↓
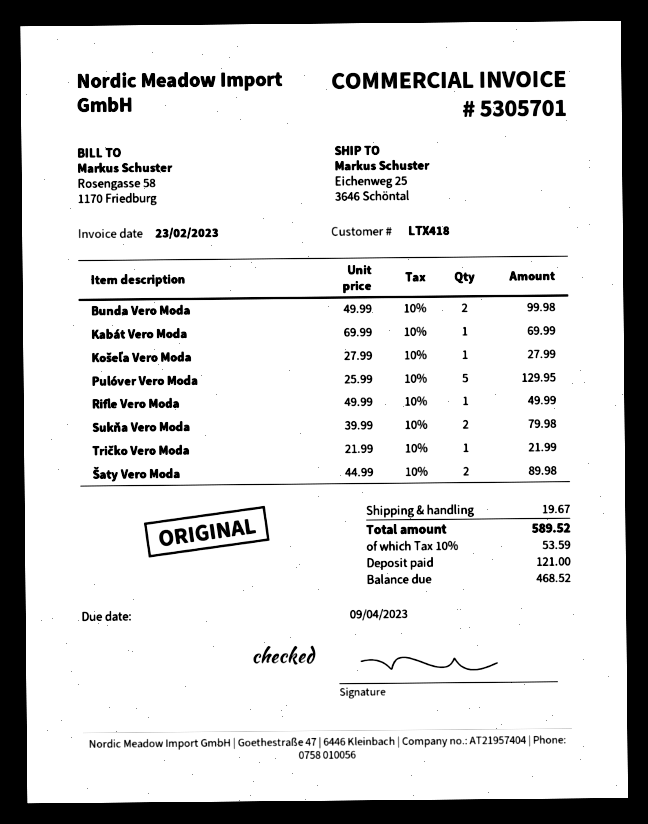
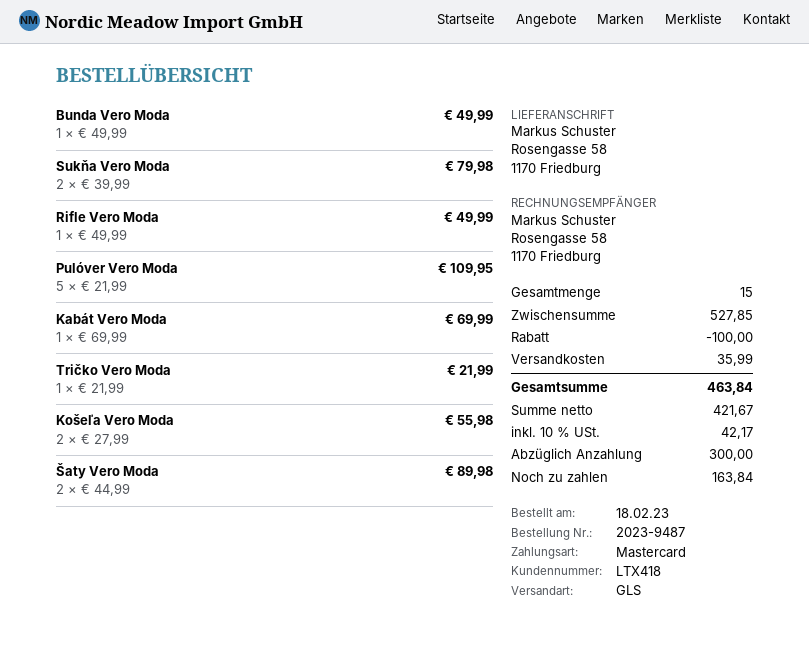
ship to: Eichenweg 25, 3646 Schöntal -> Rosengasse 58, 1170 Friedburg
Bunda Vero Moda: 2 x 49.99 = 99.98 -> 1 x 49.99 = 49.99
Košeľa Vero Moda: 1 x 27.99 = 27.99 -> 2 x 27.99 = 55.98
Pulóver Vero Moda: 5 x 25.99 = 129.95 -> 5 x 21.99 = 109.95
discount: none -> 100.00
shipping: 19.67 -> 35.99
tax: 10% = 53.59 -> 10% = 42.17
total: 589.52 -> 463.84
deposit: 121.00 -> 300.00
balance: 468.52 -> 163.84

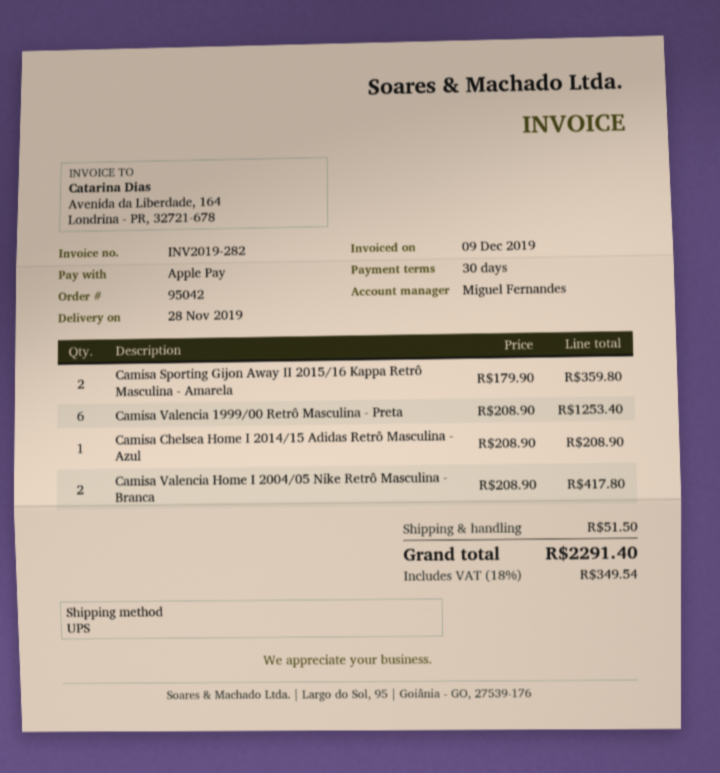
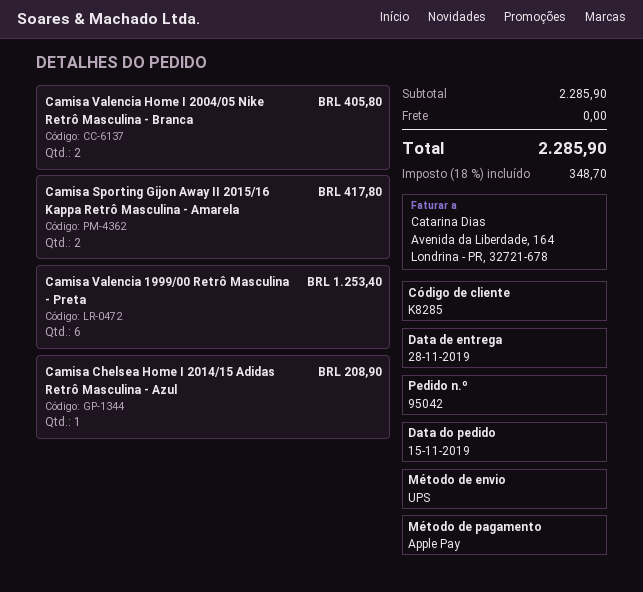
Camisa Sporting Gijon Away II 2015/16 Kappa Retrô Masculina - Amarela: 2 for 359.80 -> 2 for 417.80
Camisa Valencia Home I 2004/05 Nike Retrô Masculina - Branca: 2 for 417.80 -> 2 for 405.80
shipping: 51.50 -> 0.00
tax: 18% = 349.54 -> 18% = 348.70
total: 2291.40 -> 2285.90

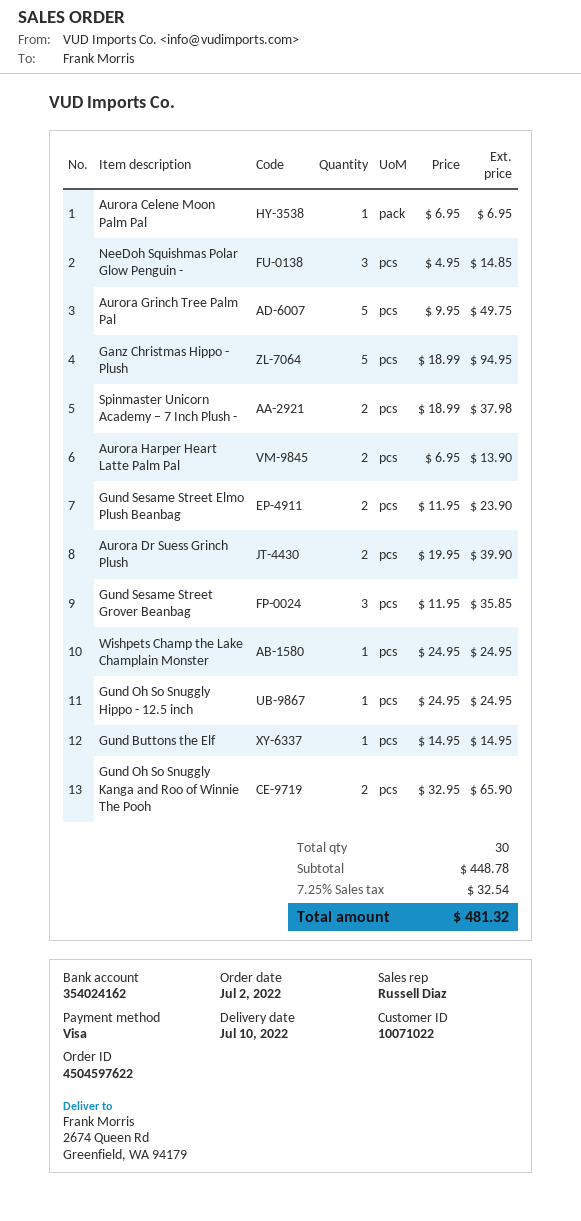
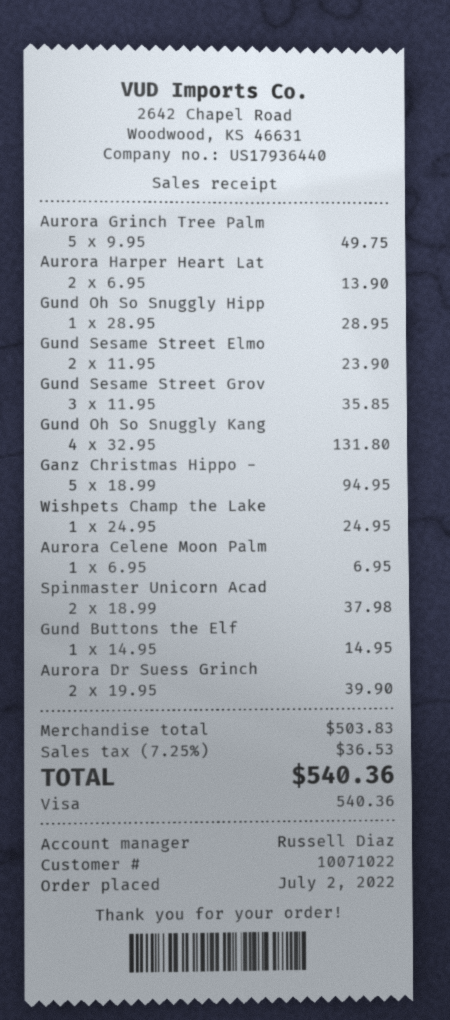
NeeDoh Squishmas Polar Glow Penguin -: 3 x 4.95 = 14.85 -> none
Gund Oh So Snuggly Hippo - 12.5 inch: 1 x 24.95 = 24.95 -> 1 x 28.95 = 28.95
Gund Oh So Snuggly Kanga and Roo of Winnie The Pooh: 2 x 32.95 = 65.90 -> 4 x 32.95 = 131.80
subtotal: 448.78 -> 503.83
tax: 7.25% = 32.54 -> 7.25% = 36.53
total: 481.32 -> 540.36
↑
↓
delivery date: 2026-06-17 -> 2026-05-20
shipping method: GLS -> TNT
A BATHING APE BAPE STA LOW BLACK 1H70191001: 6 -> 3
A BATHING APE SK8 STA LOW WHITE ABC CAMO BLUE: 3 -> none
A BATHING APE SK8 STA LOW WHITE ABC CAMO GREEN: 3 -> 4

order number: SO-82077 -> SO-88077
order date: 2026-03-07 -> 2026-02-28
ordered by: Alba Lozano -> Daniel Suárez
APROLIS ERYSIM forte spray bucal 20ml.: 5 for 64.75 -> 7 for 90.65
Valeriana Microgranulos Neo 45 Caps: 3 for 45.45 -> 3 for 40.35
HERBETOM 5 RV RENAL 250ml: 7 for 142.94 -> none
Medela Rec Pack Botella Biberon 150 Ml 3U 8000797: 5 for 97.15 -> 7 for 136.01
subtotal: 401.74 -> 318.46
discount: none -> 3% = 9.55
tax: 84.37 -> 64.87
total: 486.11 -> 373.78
↑
Within the data above, the lines from the one with "Valeriana Microgranulos Neo" to the one with "total: 486.11 -> 373.78" must be repeated exactly; no other line belongs in the answer.

_RESULT FOR THIS TASK_:
Valeriana Microgranulos Neo 45 Caps: 3 for 45.45 -> 3 for 40.35
HERBETOM 5 RV RENAL 250ml: 7 for 142.94 -> none
Medela Rec Pack Botella Biberon 150 Ml 3U 8000797: 5 for 97.15 -> 7 for 136.01
subtotal: 401.74 -> 318.46
discount: none -> 3% = 9.55
tax: 84.37 -> 64.87
total: 486.11 -> 373.78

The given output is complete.